* WORK ITEM
The required output is the line with "[335,291,348,308] * -> (202, 292) //" through the final line of the entries, each one exactly as it stands.

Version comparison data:
○ ○ ○

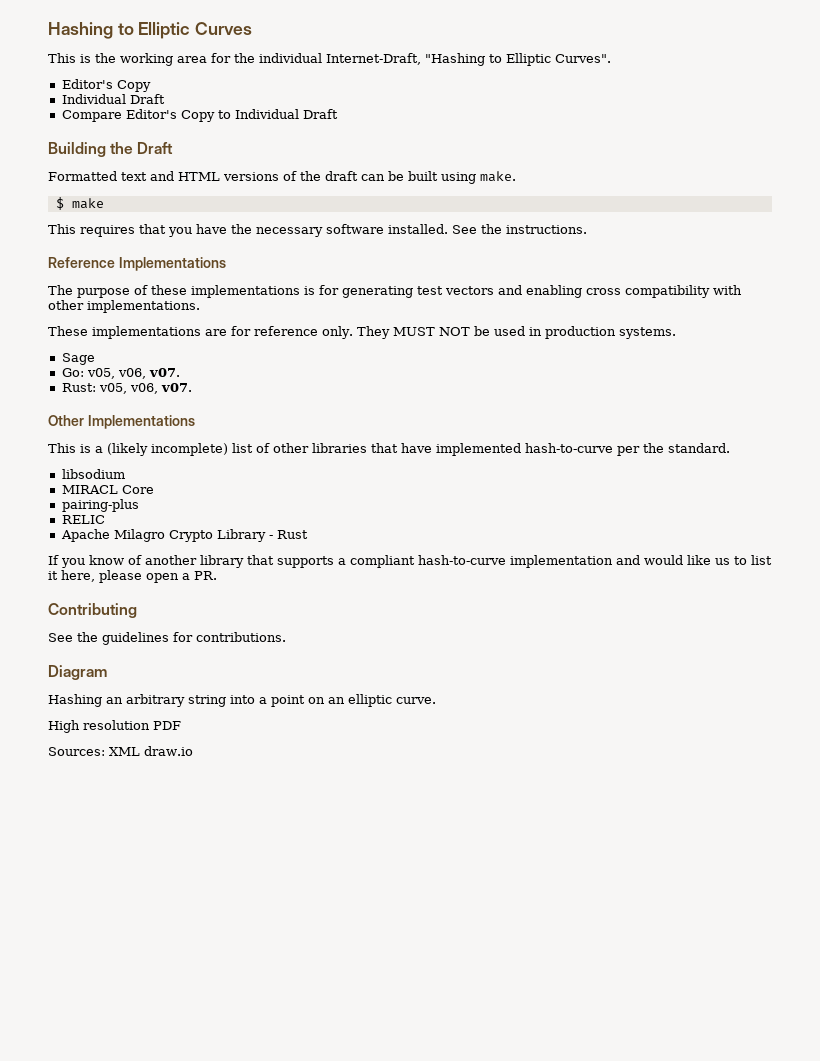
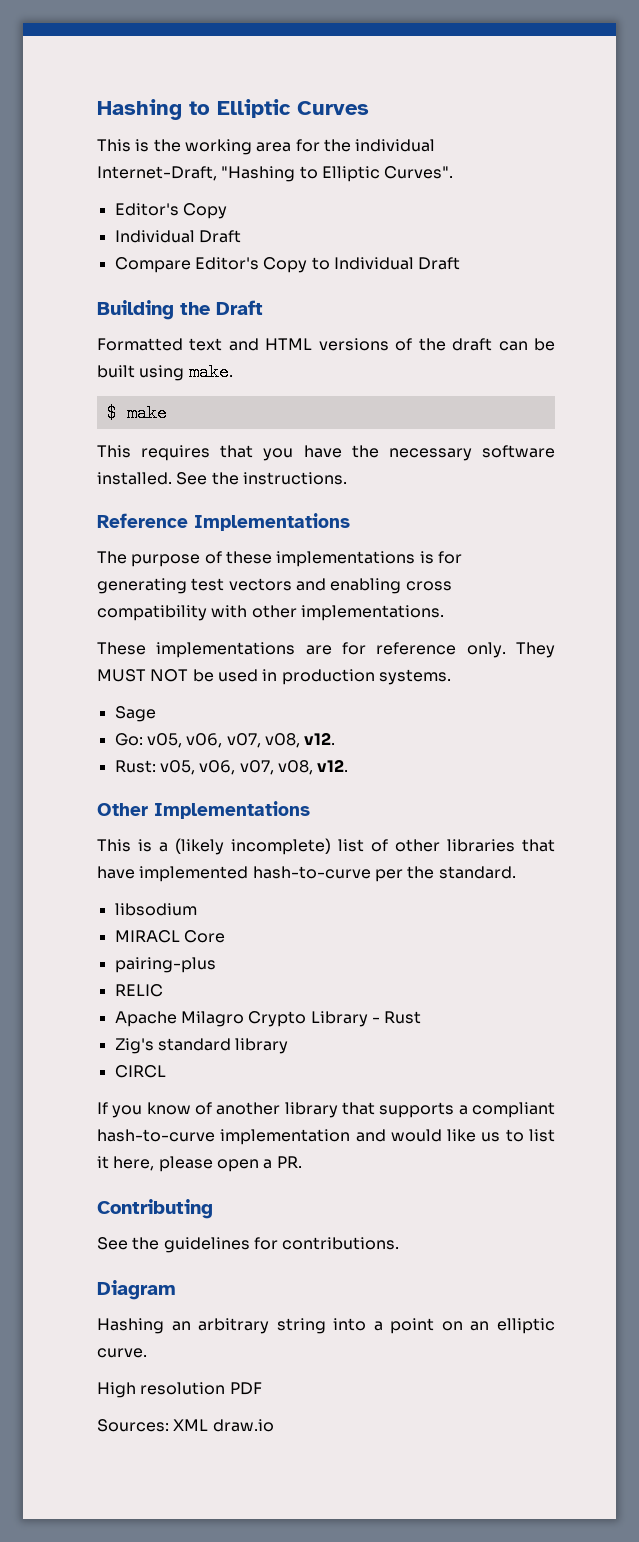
[148,368,180,377] v07. -> [226,732,336,748] v07, v08, v12.
[160,383,192,392] v07. -> [239,759,349,775] v07, v08, v12.
(308, 534) none -> [114,1038,289,1054] [114,1065,166,1078] // Zig's standard library // CIRCL

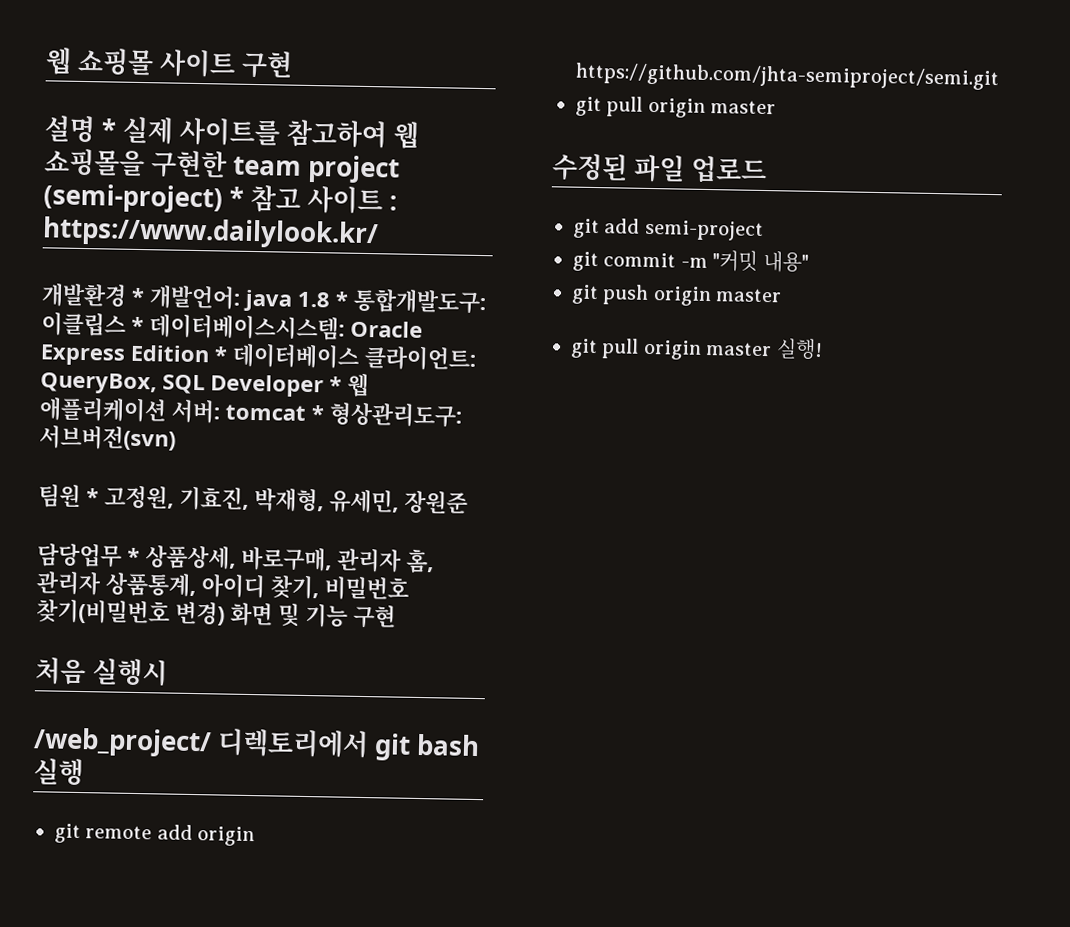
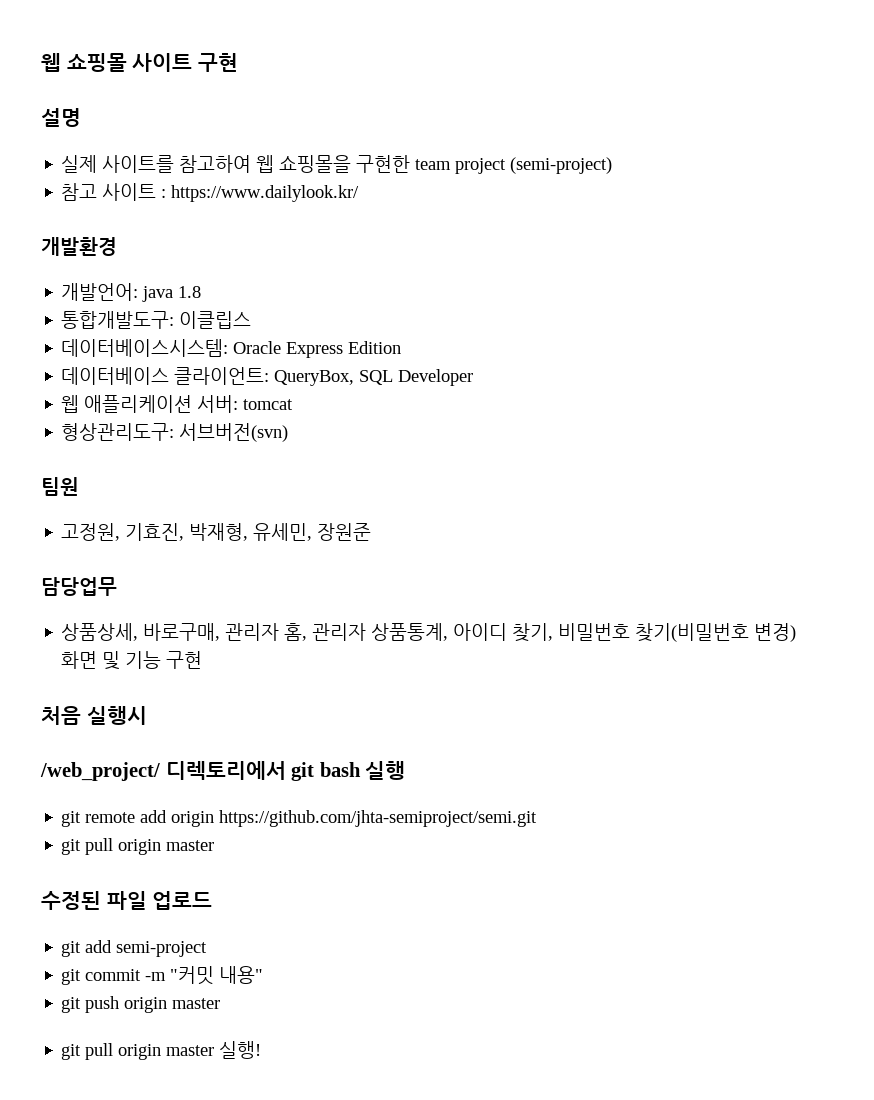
[101,118,118,140] * -> (81, 117) //
[229,186,245,208] * -> (613, 165) //
[131,287,145,305] * -> (117, 246) //
[335,291,348,308] * -> (202, 292) //
[131,316,144,334] * -> (252, 320) //
[214,346,228,363] * -> (402, 347) //
[329,376,342,393] * -> (474, 377) //
[311,405,324,422] * -> (294, 404) //
[86,488,99,505] * -> (79, 486) //
[127,547,140,565] * -> (117, 586) //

○ ○ ○

* SOLUTION BELOW
[335,291,348,308] * -> (202, 292) //
[131,316,144,334] * -> (252, 320) //
[214,346,228,363] * -> (402, 347) //
[329,376,342,393] * -> (474, 377) //
[311,405,324,422] * -> (294, 404) //
[86,488,99,505] * -> (79, 486) //
[127,547,140,565] * -> (117, 586) //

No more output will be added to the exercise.